■ **Listed records**

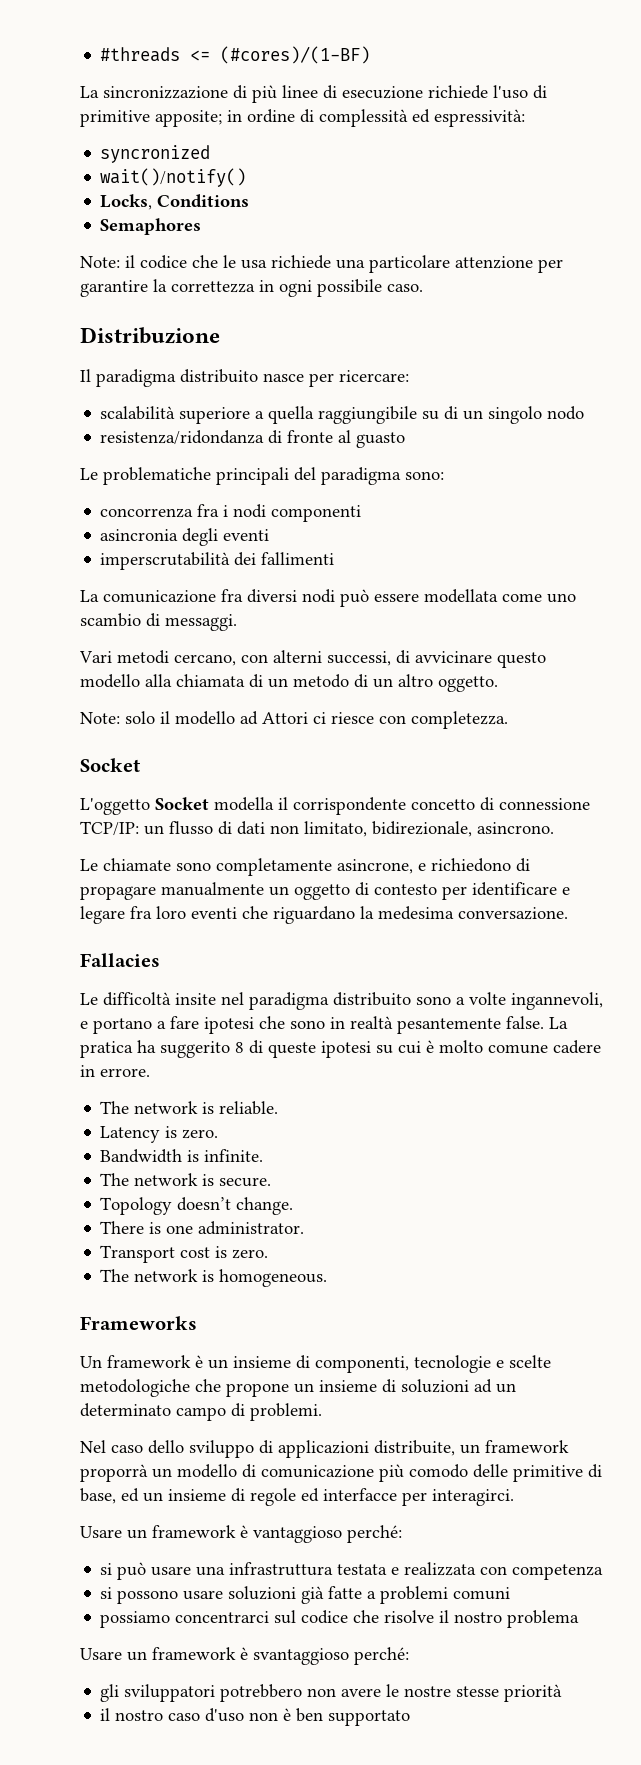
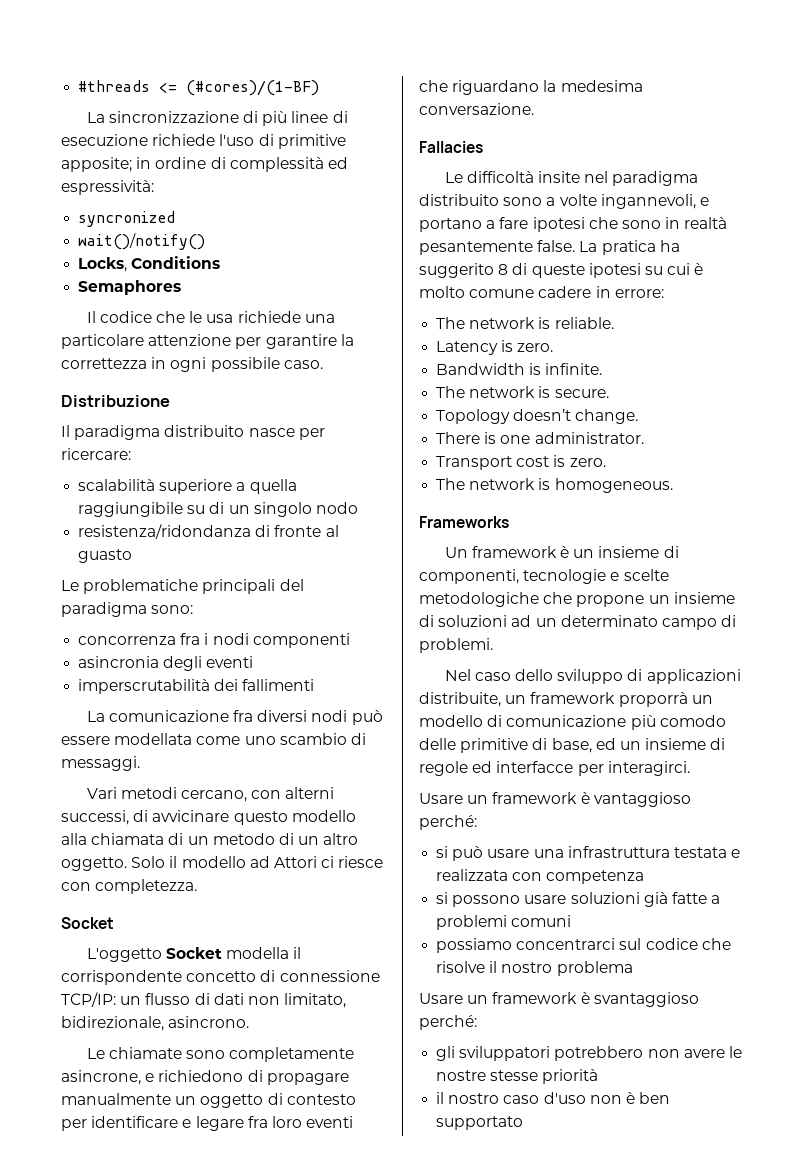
- Note: il codice che le usa richiede una particolare attenzione per garantire la correttezza in ogni possibile caso.
+ Il codice che le usa richiede una particolare attenzione per garantire la correttezza in ogni possibile caso.
- Vari metodi cercano, con alterni successi, di avvicinare questo modello alla chiamata di un metodo di un altro oggetto.
- Note: solo il modello ad Attori ci riesce con completezza.
+ Vari metodi cercano, con alterni successi, di avvicinare questo modello alla chiamata di un metodo di un altro oggetto. Solo il modello ad Attori ci riesce con completezza.
- La pratica ha suggerito 8 di queste ipotesi su cui è molto comune cadere in errore.
+ La pratica ha suggerito 8 di queste ipotesi su cui è molto comune cadere in errore:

■ **What you need to do**
The expected result is a copy of each line in the records where "garantire" appears.

■ **Answer to the exercise**
- Note: il codice che le usa richiede una particolare attenzione per garantire la correttezza in ogni possibile caso.
+ Il codice che le usa richiede una particolare attenzione per garantire la correttezza in ogni possibile caso.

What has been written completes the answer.